Kruskal-Wallis test: nonparametric ANOVA test

Recall that an ANOVA tests means from 2 or more groups
Conditions for ANOVA include
- Sample sizes in each group group are large (each \(n \ge 30\)),
  - OR the data are relatively normally distributed in each group
- Variability is “similar” in all group groups
If these conditions are in doubt, or if the response is ordinal, then the Kruskal-Wallis test is an alternative.

\[\begin{align} H_0 &: \text{pop median}_1 = \text{pop median}_2 = ... = \text{pop median}_k\\ \text{vs. } H_A&: \text{At least one pair } \text{pop median}_i \neq \text{pop median}_j \text{ for } i \neq j \end{align}\]

K-W test is an extension of the (Wilcoxon) rank-sum test to more than 2 groups
- With \(k=2\) groups, the K-W test is the same as the rank-sum test

Ranks for the K-W test

Combine the \(k\) samples together (keep track of which observations came from each sample).
Rank the full set of \(N = n_1 + \ldots + n_k\) observations.
- If ties exist, assign average ranks to the tied values (as with the signed-rank test).
Then sum the ranks within each of the \(k\) groups
- Label the sums of the ranks for each group as \(R_1, \ldots + R_k\).

If \(H_0\) is true, we expect the populations to have the same medians, and thus the ranks to be similar as well.

Example: Ozone levels by month

airquality data included in base R - no need to load it
Daily air quality measurements in New York, May to September 1973.
Question: Do ozone levels differ by month?

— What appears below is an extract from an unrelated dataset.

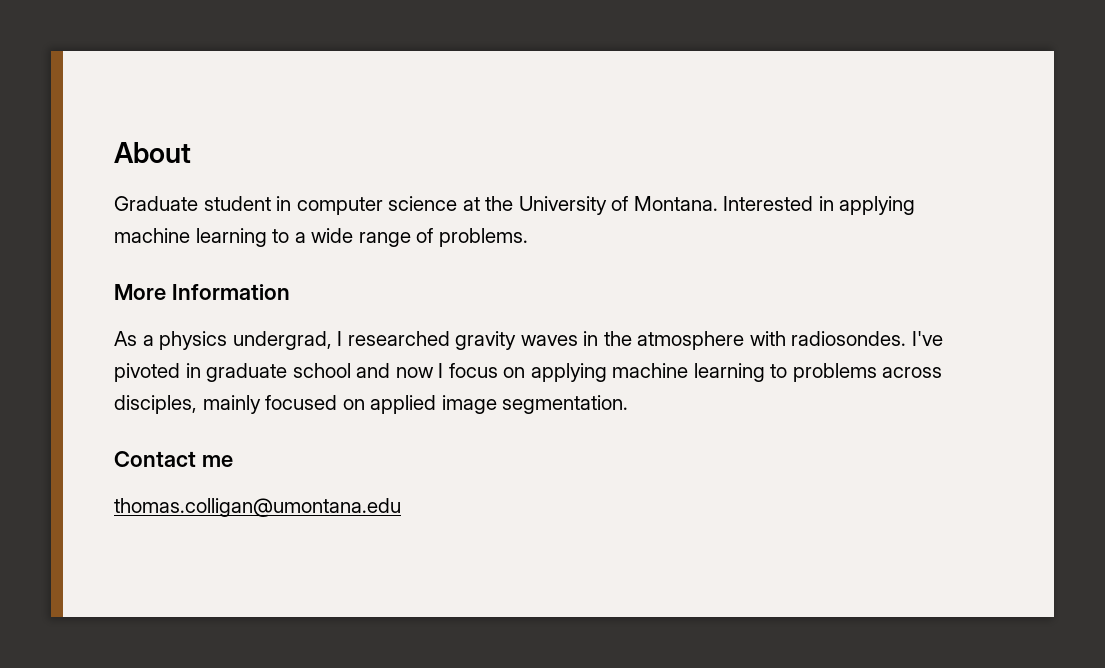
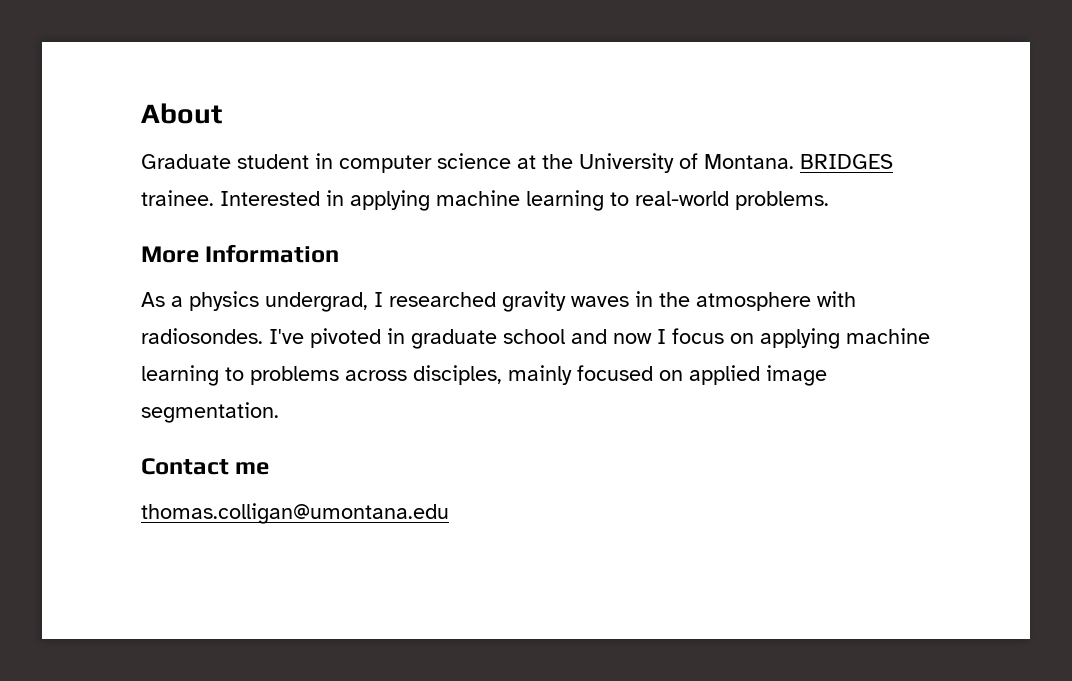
+ BRIDGES trainee.
- Interested in applying machine learning to a wide range of problems.
+ Interested in applying machine learning to real-world problems.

Month	variable	n	mean	median	sd
5	Ozone	26	23.615	18	22.224
6	Ozone	9	29.444	23	18.208
7	Ozone	26	59.115	60	31.636
8	Ozone	26	59.962	52	39.681
9	Ozone	29	31.448	23	24.142

Does not look like each month has equal variance so we cannot use ANOVA

max(Oz_mnth$sd) / min(Oz_mnth$sd)

[1] 2.179317

K-W test in R

kruskal.test(Ozone ~ Month, data = airquality)


    Kruskal-Wallis rank sum test

data:  Ozone by Month
Kruskal-Wallis chi-squared = 29.267, df = 4, p-value = 6.901e-06

There is sufficient evidence that the median ozone levels are different in at least two months from May - September, 1973 in New York City (p < 0.001; Kruskal-Wallis test).

(fyi) Since the K-W test is significant, follow-up with pairwise (Wilcoxon) rank-sum tests using a multiple comparison procedure to identify which months have different medians.